ATTACCO ALLE CORRENTI DELLA MAGISTRATURA

Salvini poi ha sfoggiato la sua classica prosa: «Aspetto con il sorriso il procuratore di Agrigento, voglio spiegargli le mie ragioni. Attendo un procuratore che indaghi i trafficanti e chi favoreggia l'immigrazione clandestina. Gli ricordo che gli scafisti comprano armi e droga che poi viene spacciata magari fuori dalle scuole dei nostri figli». Quindi l'ha buttata sulla politica: «Faccio affidamento sulle migliaia di giudici per bene e ai magistrati che fanno il loro dovere, buttate fuori le correnti dalle aule e se qualcuno vuole fare politica per il Partito democratico si candidi».
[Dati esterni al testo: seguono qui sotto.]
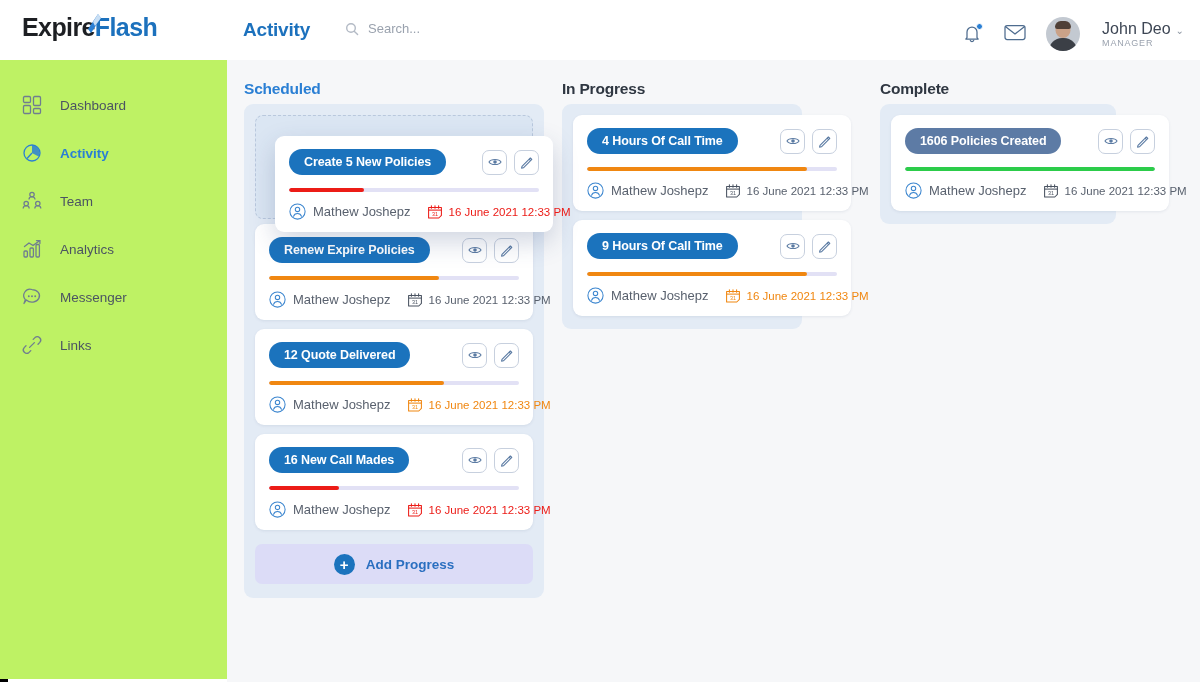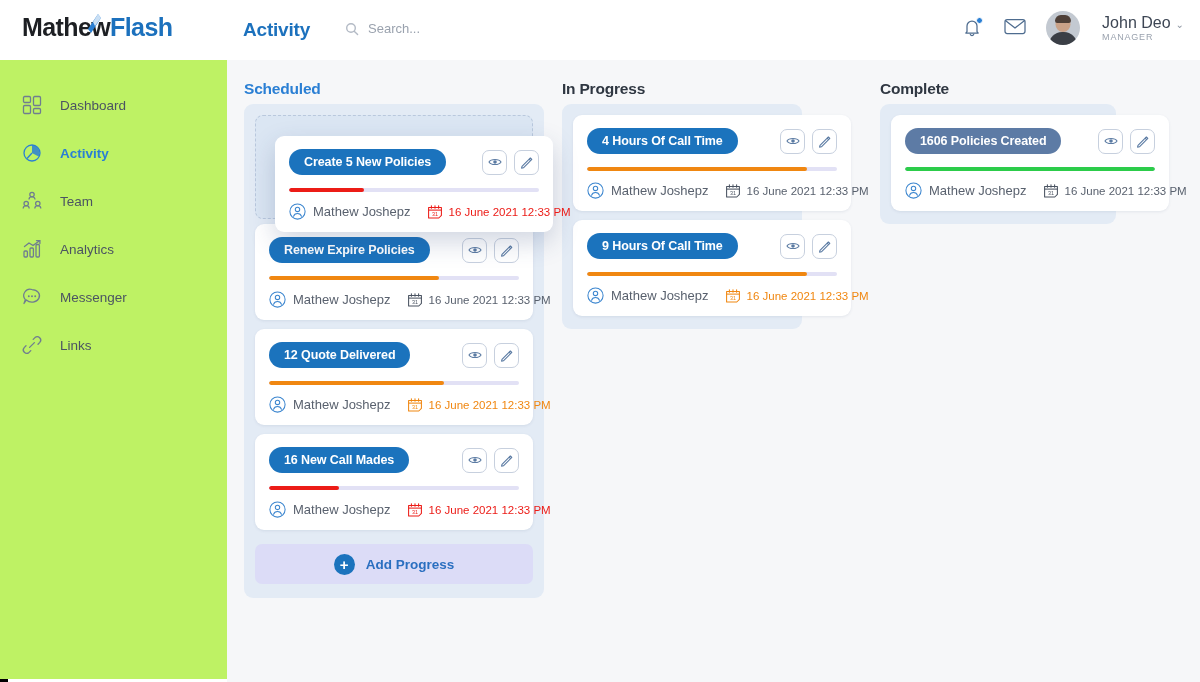"Mathew" span.lg-dark { text: Mathew -> Expire }
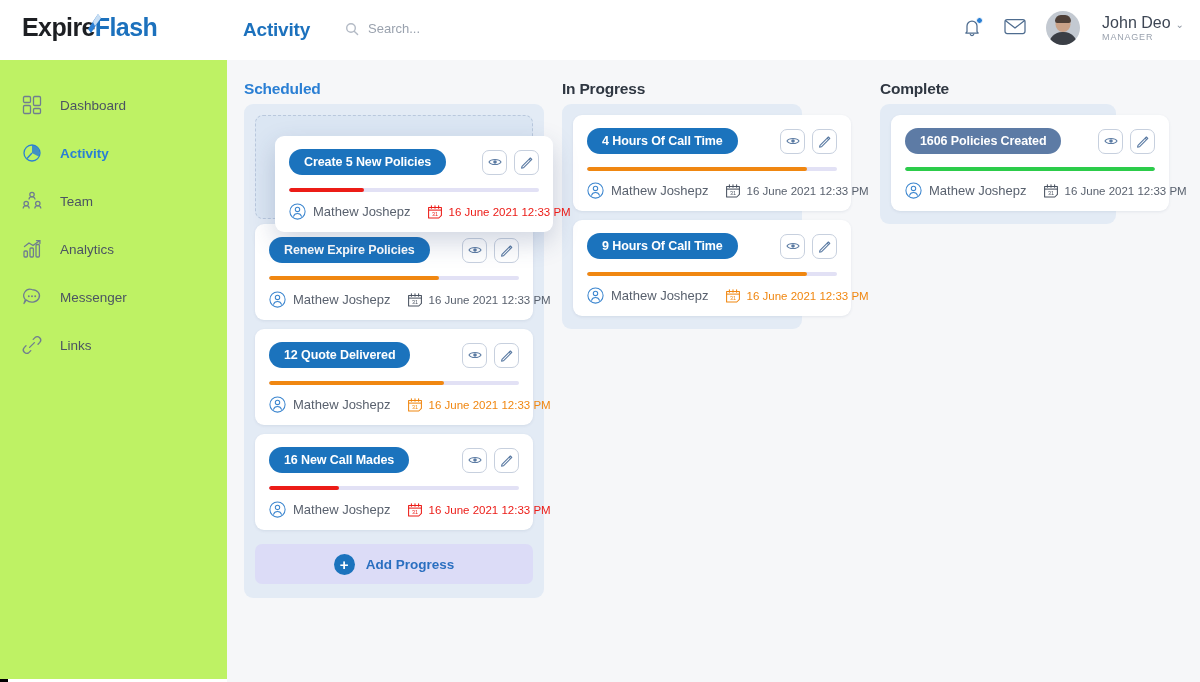"John Deo ⌄" .hdr-right { top: 11px -> 17px }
QUEL VECCHIO TWEET DI DI MAIO...

Quando è uscita la notizia, su Twitter è tornato a circolare un vecchio tweet di Luigi Di Maio - vicepremier, leader del Movimento 5 stelle e alleato al governo con la Lega di Salvini - che nel 2016 chiedeva le dimissioni di Angelino Alfano, all'epoca nello stesso ruolo ricoperto oggi da Salvini, per essere stato indagato: «Le nostre forze dell'ordine non possono avere il loro massimo vertice indagato. Si dimetta in 5 minuti!», scriveva l'attuale ministro del Lavoro e dello Sviluppo economico.